** Task goal **
Except for the pictures, retype the records that follow exactly.

• • • • •

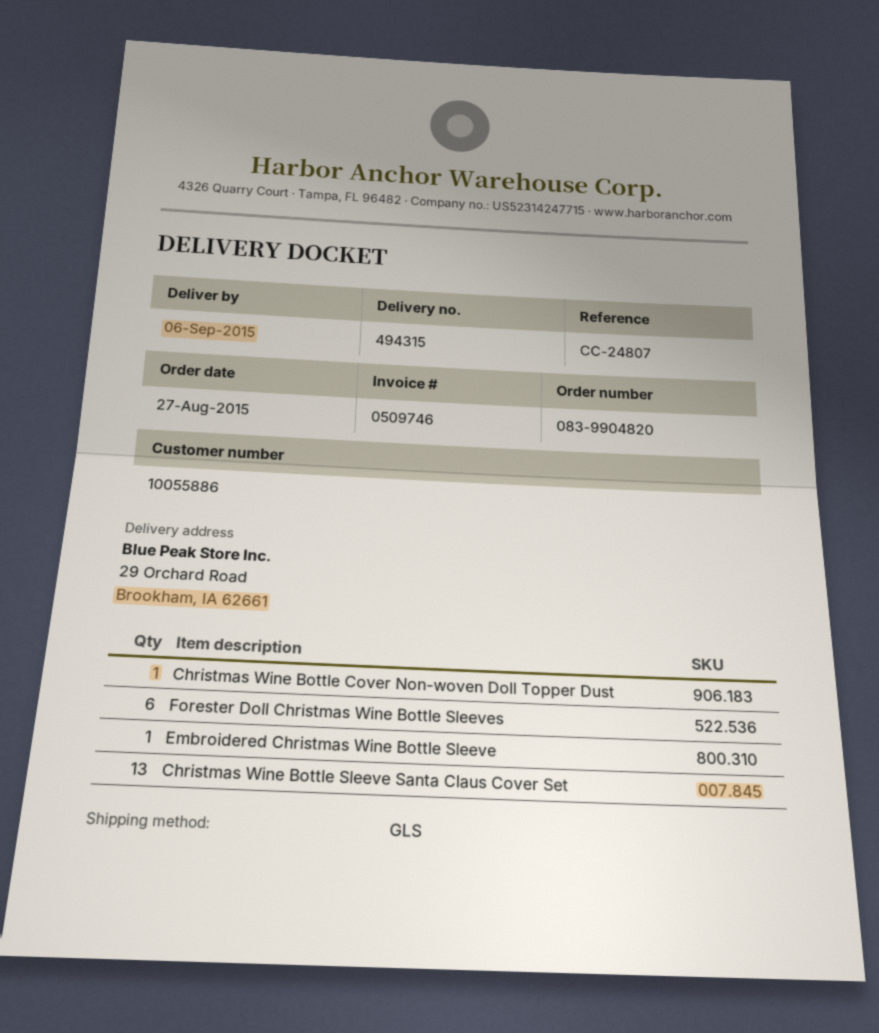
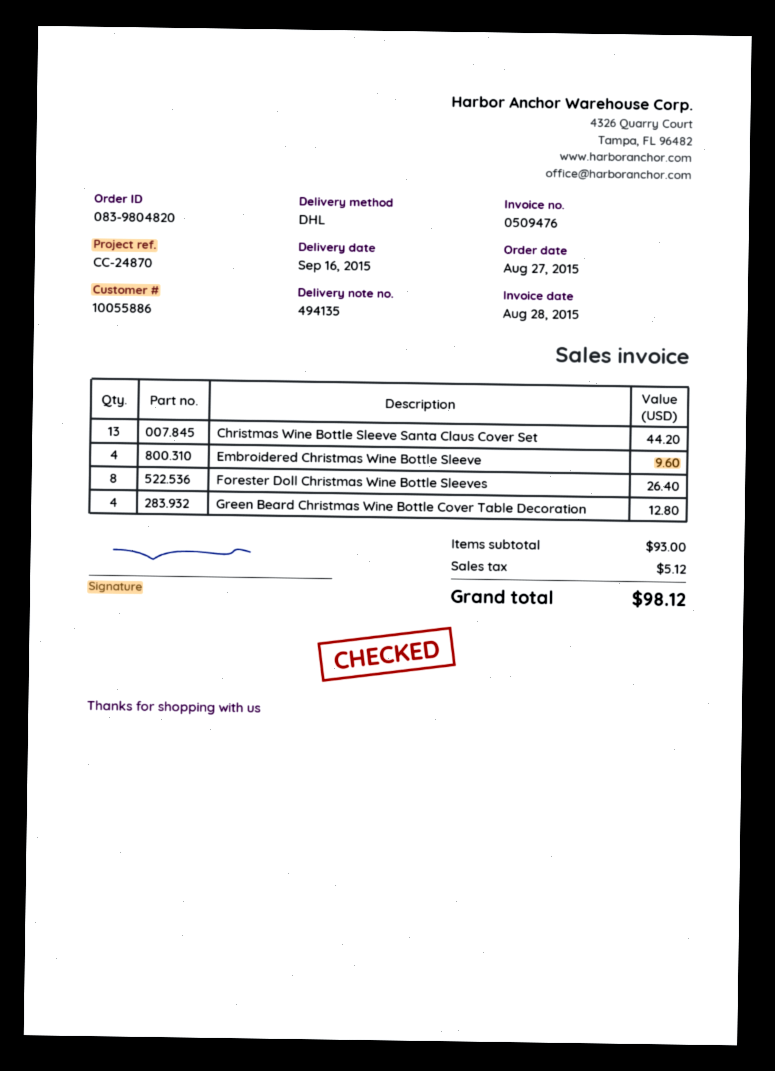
order number: 083-9904820 -> 083-9804820
delivery note number: 494315 -> 494135
delivery date: 2015-09-06 -> 2015-09-16
invoice number: 0509746 -> 0509476
reference: CC-24807 -> CC-24870
shipping method: GLS -> DHL
Christmas Wine Bottle Cover Non-woven Doll Topper Dust: 1 -> none
Forester Doll Christmas Wine Bottle Sleeves: 6 -> 8
Embroidered Christmas Wine Bottle Sleeve: 1 -> 4
Green Beard Christmas Wine Bottle Cover Table Decoration: none -> 4

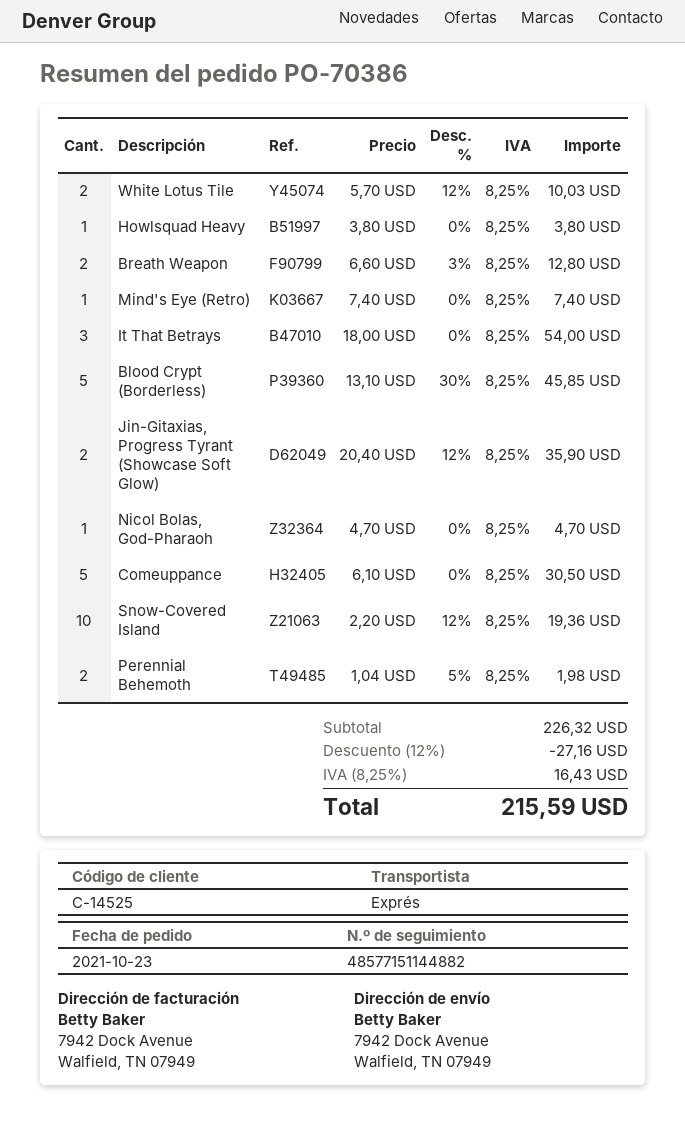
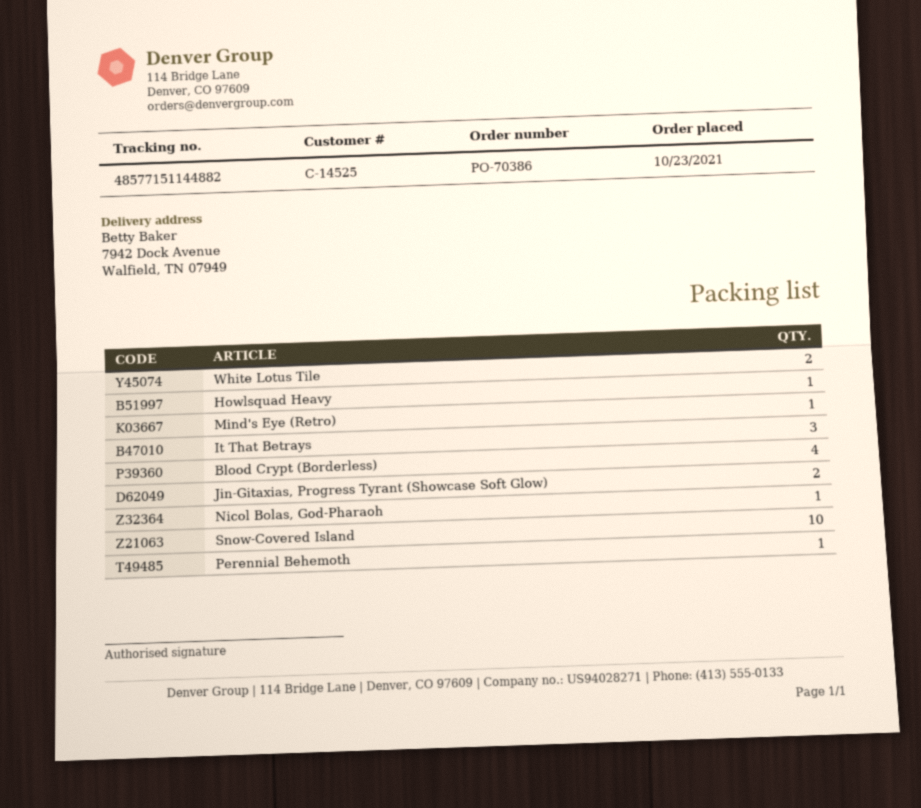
Breath Weapon: 2 -> none
Blood Crypt (Borderless): 5 -> 4
Comeuppance: 5 -> none
Perennial Behemoth: 2 -> 1

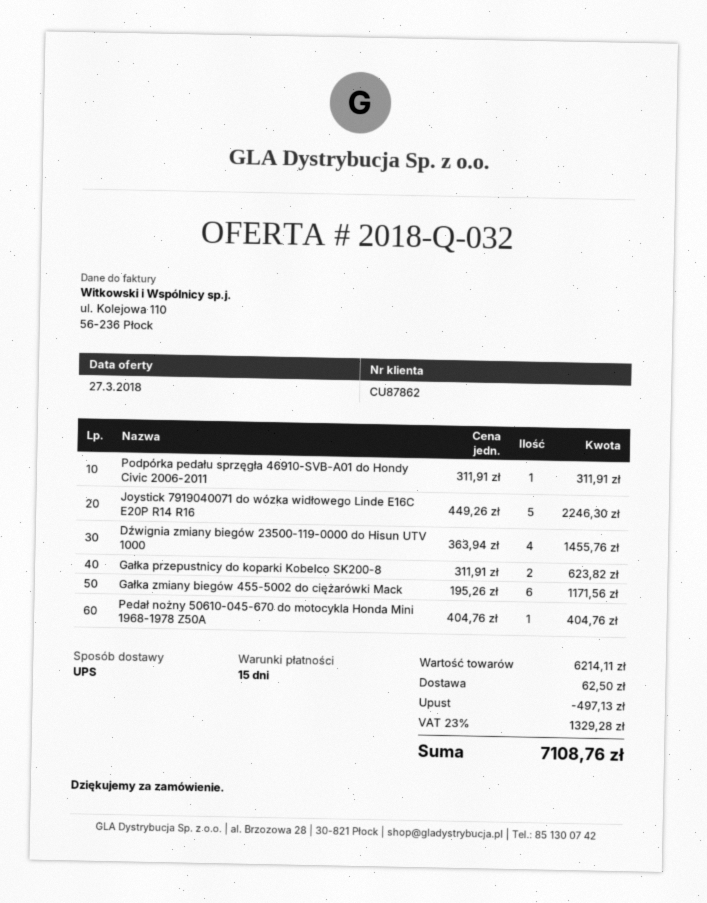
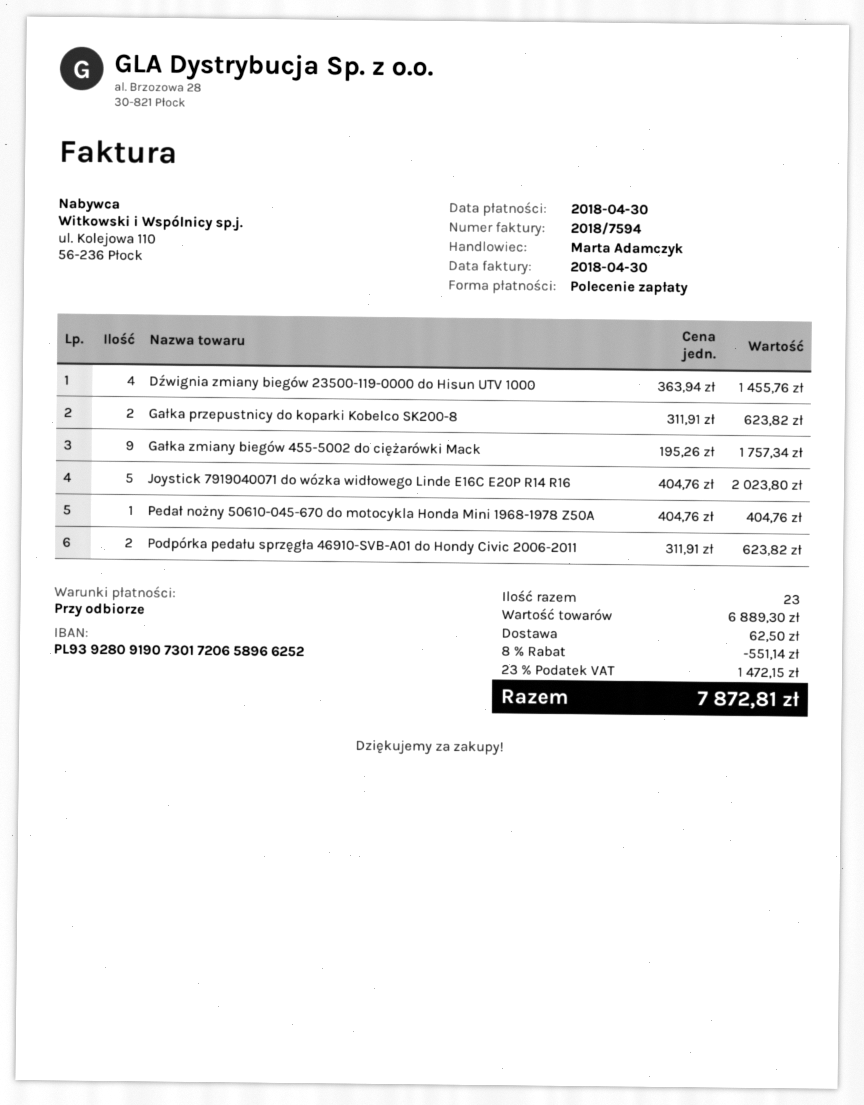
payment terms: 15 days -> on receipt
Podpórka pedału sprzęgła 46910-SVB-A01 do Hondy Civic 2006-2011: 1 x 311.91 = 311.91 -> 2 x 311.91 = 623.82
Joystick 7919040071 do wózka widłowego Linde E16C E20P R14 R16: 5 x 449.26 = 2246.30 -> 5 x 404.76 = 2023.80
Gałka zmiany biegów 455-5002 do ciężarówki Mack: 6 x 195.26 = 1171.56 -> 9 x 195.26 = 1757.34
subtotal: 6214.11 -> 6889.30
discount: 497.13 -> 551.14
tax: 23% = 1329.28 -> 23% = 1472.15
total: 7108.76 -> 7872.81

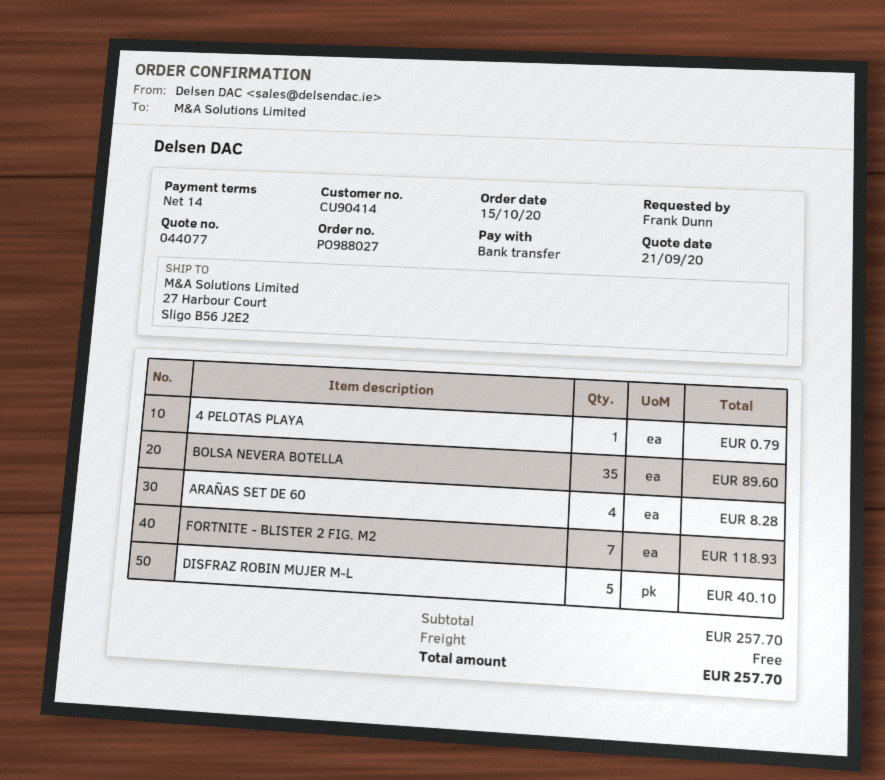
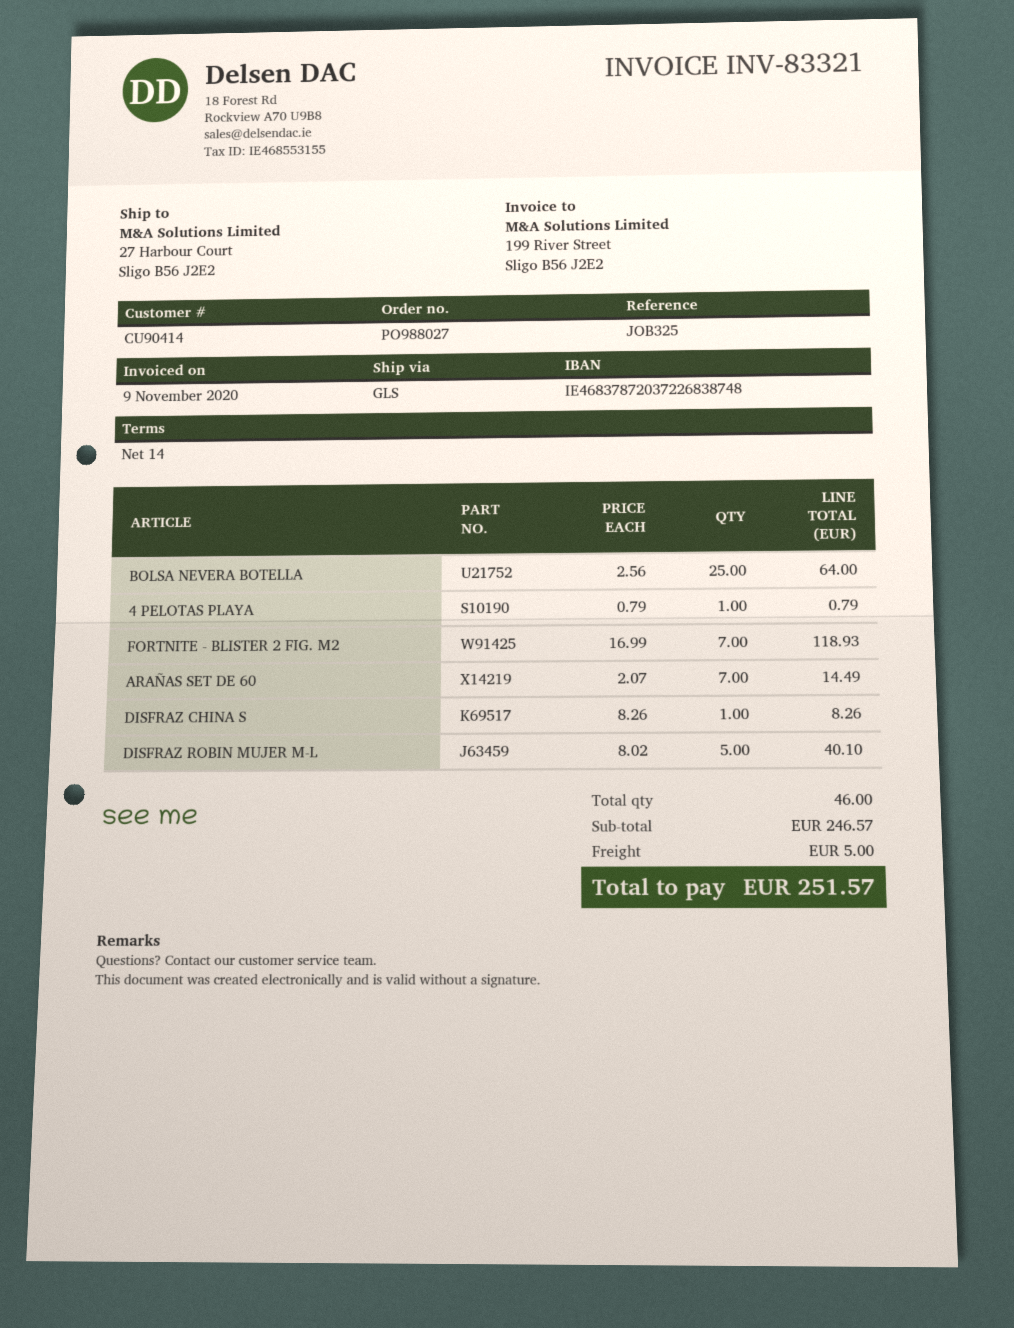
BOLSA NEVERA BOTELLA: 35 for 89.60 -> 25 for 64.00
ARAÑAS SET DE 60: 4 for 8.28 -> 7 for 14.49
DISFRAZ CHINA S: none -> 1 for 8.26
subtotal: 257.70 -> 246.57
shipping: 0.00 -> 5.00
total: 257.70 -> 251.57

• • • • •

** Completed task **
order number: 083-9904820 -> 083-9804820
delivery note number: 494315 -> 494135
delivery date: 2015-09-06 -> 2015-09-16
invoice number: 0509746 -> 0509476
reference: CC-24807 -> CC-24870
shipping method: GLS -> DHL
Christmas Wine Bottle Cover Non-woven Doll Topper Dust: 1 -> none
Forester Doll Christmas Wine Bottle Sleeves: 6 -> 8
Embroidered Christmas Wine Bottle Sleeve: 1 -> 4
Green Beard Christmas Wine Bottle Cover Table Decoration: none -> 4

Breath Weapon: 2 -> none
Blood Crypt (Borderless): 5 -> 4
Comeuppance: 5 -> none
Perennial Behemoth: 2 -> 1

payment terms: 15 days -> on receipt
Podpórka pedału sprzęgła 46910-SVB-A01 do Hondy Civic 2006-2011: 1 x 311.91 = 311.91 -> 2 x 311.91 = 623.82
Joystick 7919040071 do wózka widłowego Linde E16C E20P R14 R16: 5 x 449.26 = 2246.30 -> 5 x 404.76 = 2023.80
Gałka zmiany biegów 455-5002 do ciężarówki Mack: 6 x 195.26 = 1171.56 -> 9 x 195.26 = 1757.34
subtotal: 6214.11 -> 6889.30
discount: 497.13 -> 551.14
tax: 23% = 1329.28 -> 23% = 1472.15
total: 7108.76 -> 7872.81

BOLSA NEVERA BOTELLA: 35 for 89.60 -> 25 for 64.00
ARAÑAS SET DE 60: 4 for 8.28 -> 7 for 14.49
DISFRAZ CHINA S: none -> 1 for 8.26
subtotal: 257.70 -> 246.57
shipping: 0.00 -> 5.00
total: 257.70 -> 251.57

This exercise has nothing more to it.